🤖 AI Summary
This work addresses the structural inconsistency in text-to-video generation caused by the absence of 3D geometric constraints. While existing approaches incorporate 3D priors through architectural modifications—often at high computational cost and limited scalability—this paper proposes a reinforcement learning framework that requires no alteration to the base generative model. By leveraging the Flow-GRPO algorithm, the method fuses feedback signals from pretrained 3D and vision-language models to enhance geometric consistency during video synthesis. The authors further introduce a novel text-only world simulation dataset and a cycle-decoupled training strategy, which jointly preserve visual motion fluency while substantially improving 3D structural fidelity.
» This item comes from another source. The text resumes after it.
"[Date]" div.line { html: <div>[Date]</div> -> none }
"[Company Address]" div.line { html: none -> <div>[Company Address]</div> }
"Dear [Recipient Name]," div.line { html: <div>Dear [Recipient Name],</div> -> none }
This approach effectively bridges the gap between high-quality video generation and scalable world simulation.
📝 Abstract
Recent video foundation models demonstrate impressive visual synthesis but frequently suffer from geometric inconsistencies. While existing methods attempt to inject 3D priors via architectural modifications, they often incur high computational costs and limit scalability. We propose World-R1, a framework that aligns video generation with 3D constraints through reinforcement learning. To facilitate this alignment, we introduce a specialized pure text dataset tailored for world simulation. Utilizing Flow-GRPO, we optimize the model using feedback from pre-trained 3D foundation models and vision-language models to enforce structural coherence without altering the underlying architecture. We further employ a periodic decoupled training strategy to balance rigid geometric consistency with dynamic scene fluidity. Extensive evaluations reveal that our approach significantly enhances 3D consistency while preserving the original visual quality of the foundation model, effectively bridging the gap between video generation and scalable world simulation.